Records for the exercise: Begin

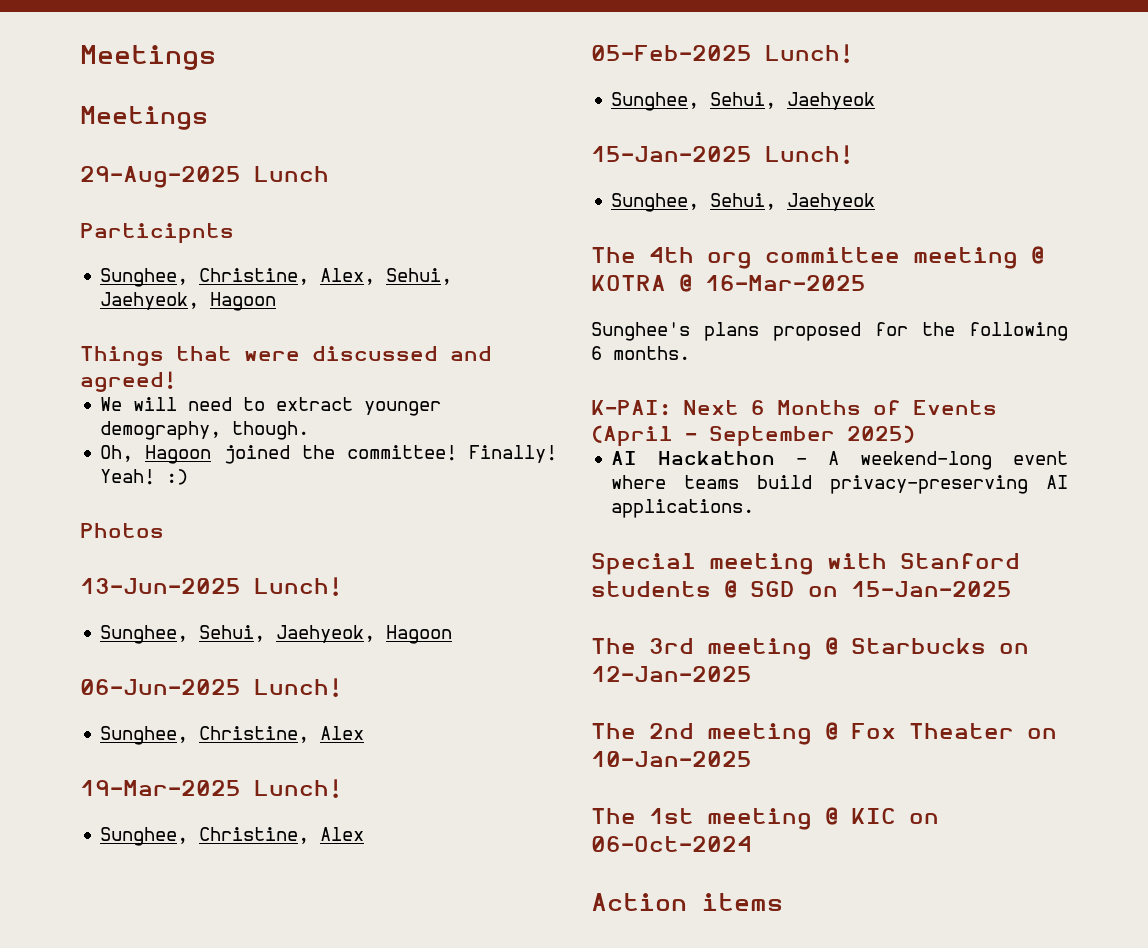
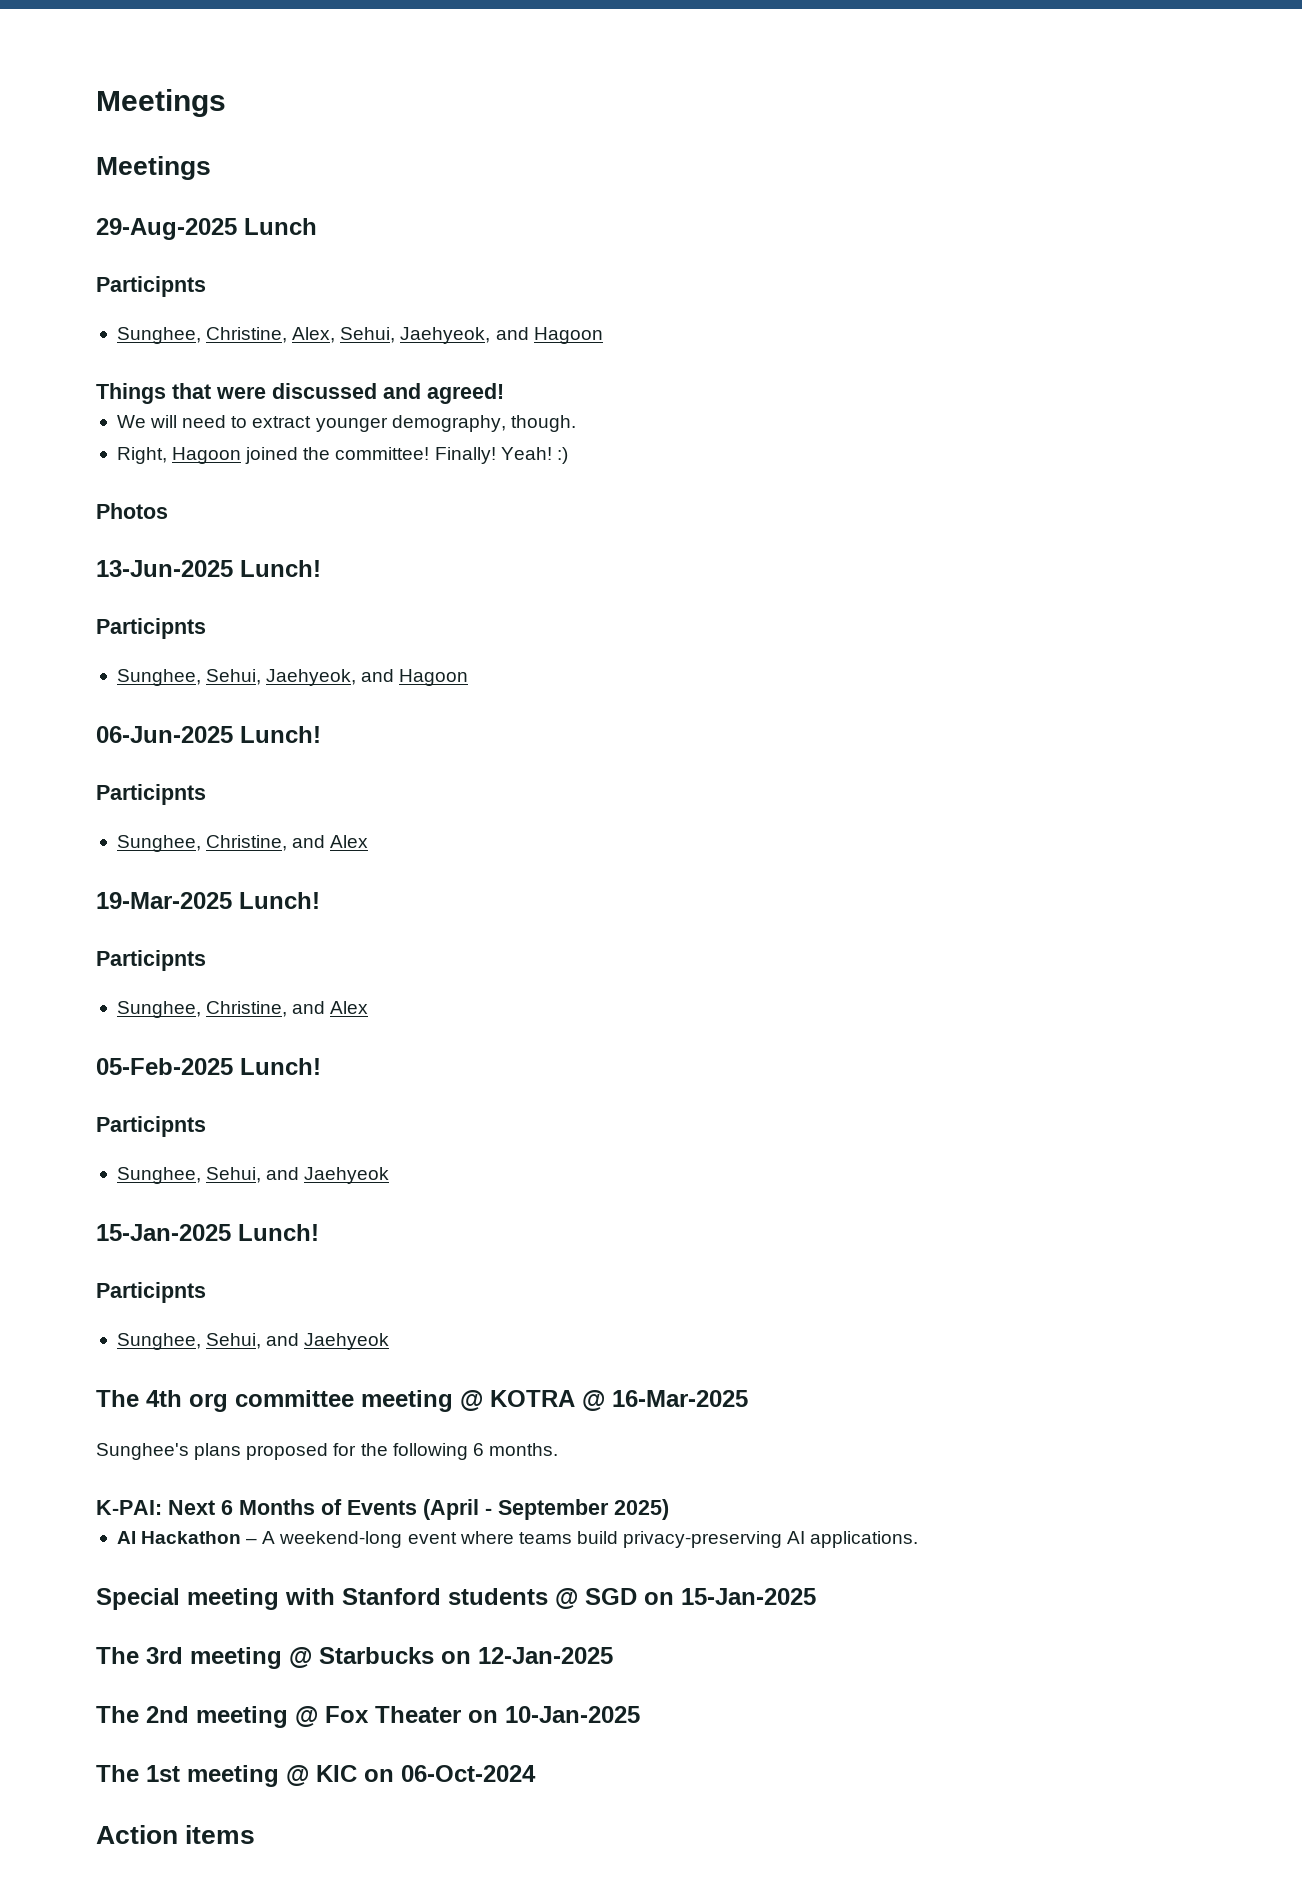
- Sunghee, Christine, Alex, Sehui, Jaehyeok, Hagoon
+ Sunghee, Christine, Alex, Sehui, Jaehyeok, and Hagoon
- Oh, Hagoon joined the committee!
+ Right, Hagoon joined the committee!
  13-Jun-2025 Lunch!
+ Participnts
- Sunghee, Sehui, Jaehyeok, Hagoon
+ Sunghee, Sehui, Jaehyeok, and Hagoon
  06-Jun-2025 Lunch!
- Sunghee, Christine, Alex
+ Participnts
+ Sunghee, Christine, and Alex
  19-Mar-2025 Lunch!
- Sunghee, Christine, Alex
+ Participnts
+ Sunghee, Christine, and Alex
  05-Feb-2025 Lunch!
- Sunghee, Sehui, Jaehyeok
+ Participnts
+ Sunghee, Sehui, and Jaehyeok
  15-Jan-2025 Lunch!
- Sunghee, Sehui, Jaehyeok
+ Participnts
+ Sunghee, Sehui, and Jaehyeok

Records for the exercise: End

# Task description
When a line in the material above holds the word "Jaehyeok", copy that line.

# Solution below
- Sunghee, Christine, Alex, Sehui, Jaehyeok, Hagoon
+ Sunghee, Christine, Alex, Sehui, Jaehyeok, and Hagoon
- Sunghee, Sehui, Jaehyeok, Hagoon
+ Sunghee, Sehui, Jaehyeok, and Hagoon
- Sunghee, Sehui, Jaehyeok
+ Sunghee, Sehui, and Jaehyeok
- Sunghee, Sehui, Jaehyeok
+ Sunghee, Sehui, and Jaehyeok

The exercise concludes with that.